» **TASK INSTRUCTIONS**
Should an entry contain an image, omit it and repeat the rest exactly.

» **DATA SUPPLIED**
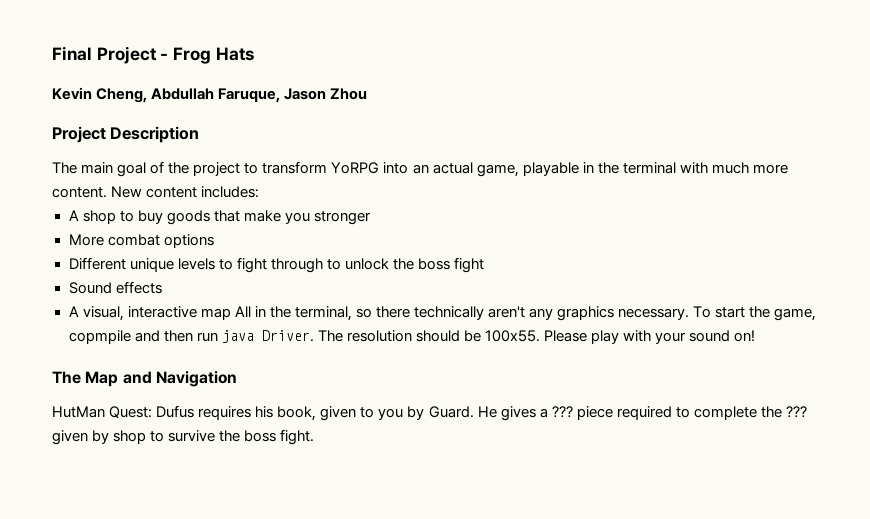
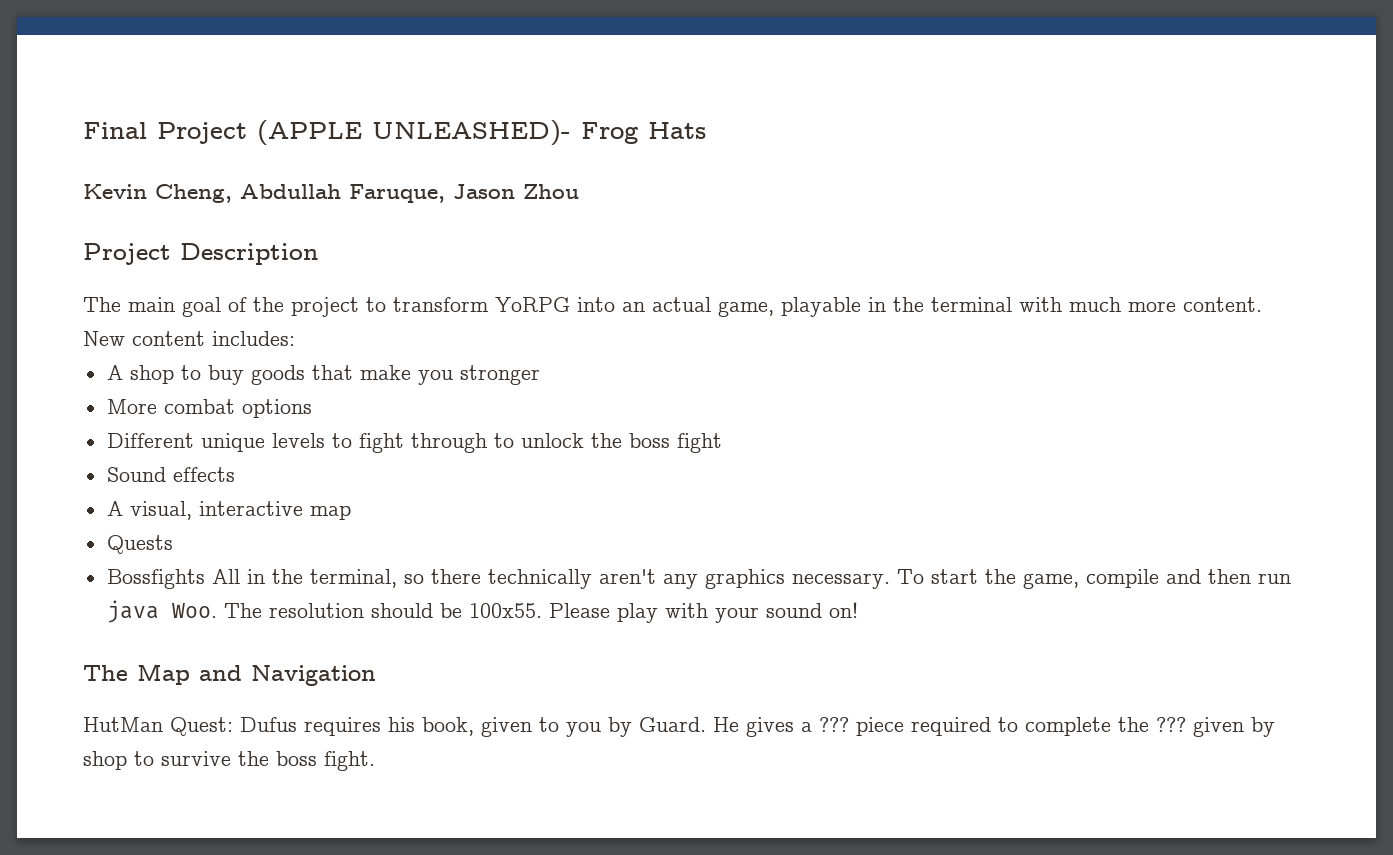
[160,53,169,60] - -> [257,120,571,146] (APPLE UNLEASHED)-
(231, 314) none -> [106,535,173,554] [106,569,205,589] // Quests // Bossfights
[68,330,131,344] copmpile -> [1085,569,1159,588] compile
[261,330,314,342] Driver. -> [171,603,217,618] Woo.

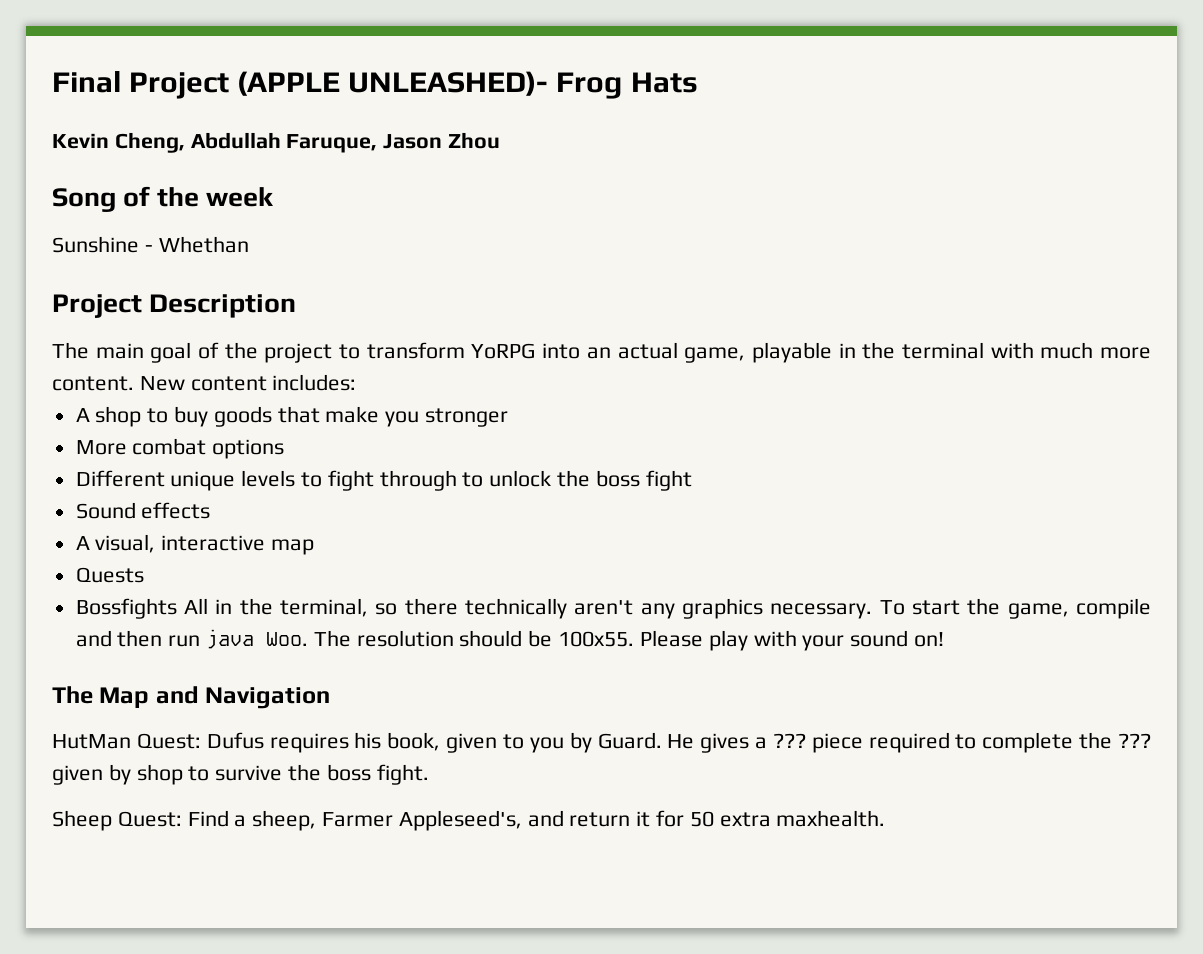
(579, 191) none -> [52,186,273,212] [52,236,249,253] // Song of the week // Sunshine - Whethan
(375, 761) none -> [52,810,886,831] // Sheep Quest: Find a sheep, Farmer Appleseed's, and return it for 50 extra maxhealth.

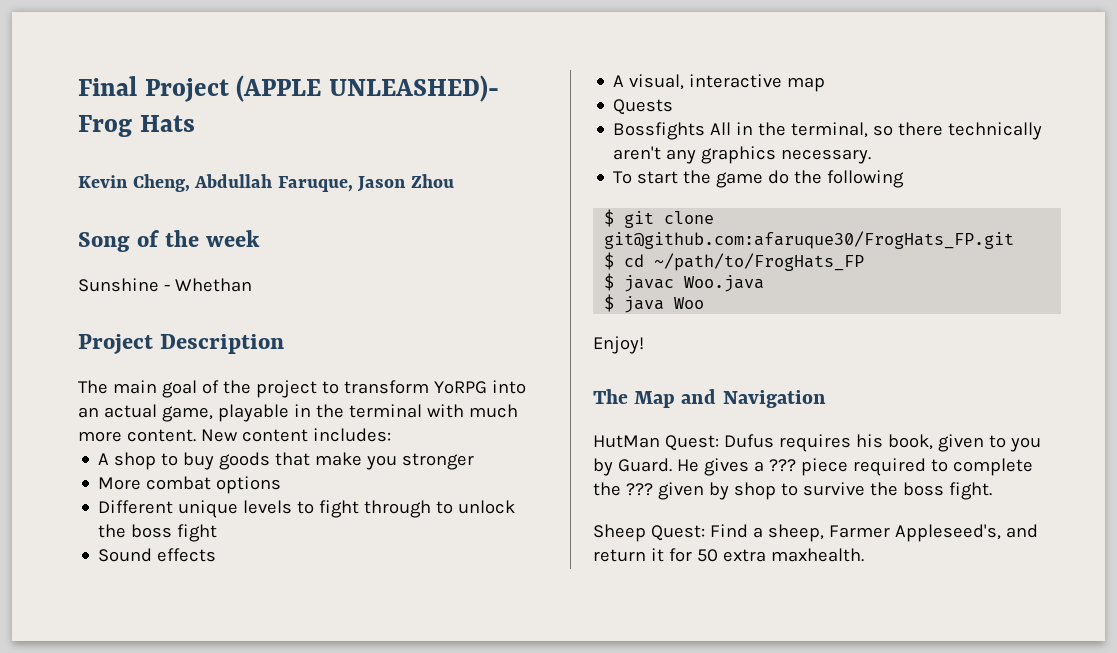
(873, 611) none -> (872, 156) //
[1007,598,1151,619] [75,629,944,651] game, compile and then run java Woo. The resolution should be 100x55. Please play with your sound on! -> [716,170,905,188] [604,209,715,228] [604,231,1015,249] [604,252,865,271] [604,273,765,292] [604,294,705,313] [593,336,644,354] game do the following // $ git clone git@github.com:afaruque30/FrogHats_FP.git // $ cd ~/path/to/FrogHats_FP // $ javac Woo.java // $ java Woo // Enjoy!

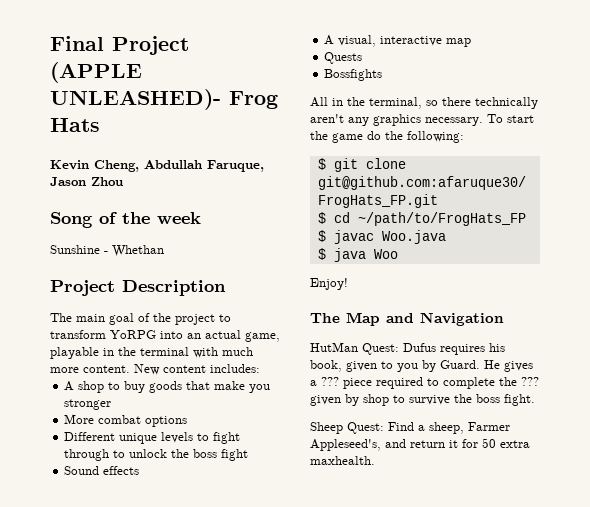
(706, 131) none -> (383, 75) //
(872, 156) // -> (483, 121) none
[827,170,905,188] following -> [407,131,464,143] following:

» **ANSWER SPACE**
[160,53,169,60] - -> [257,120,571,146] (APPLE UNLEASHED)-
(231, 314) none -> [106,535,173,554] [106,569,205,589] // Quests // Bossfights
[68,330,131,344] copmpile -> [1085,569,1159,588] compile
[261,330,314,342] Driver. -> [171,603,217,618] Woo.

(579, 191) none -> [52,186,273,212] [52,236,249,253] // Song of the week // Sunshine - Whethan
(375, 761) none -> [52,810,886,831] // Sheep Quest: Find a sheep, Farmer Appleseed's, and return it for 50 extra maxhealth.

(873, 611) none -> (872, 156) //
[1007,598,1151,619] [75,629,944,651] game, compile and then run java Woo. The resolution should be 100x55. Please play with your sound on! -> [716,170,905,188] [604,209,715,228] [604,231,1015,249] [604,252,865,271] [604,273,765,292] [604,294,705,313] [593,336,644,354] game do the following // $ git clone git@github.com:afaruque30/FrogHats_FP.git // $ cd ~/path/to/FrogHats_FP // $ javac Woo.java // $ java Woo // Enjoy!

(706, 131) none -> (383, 75) //
(872, 156) // -> (483, 121) none
[827,170,905,188] following -> [407,131,464,143] following:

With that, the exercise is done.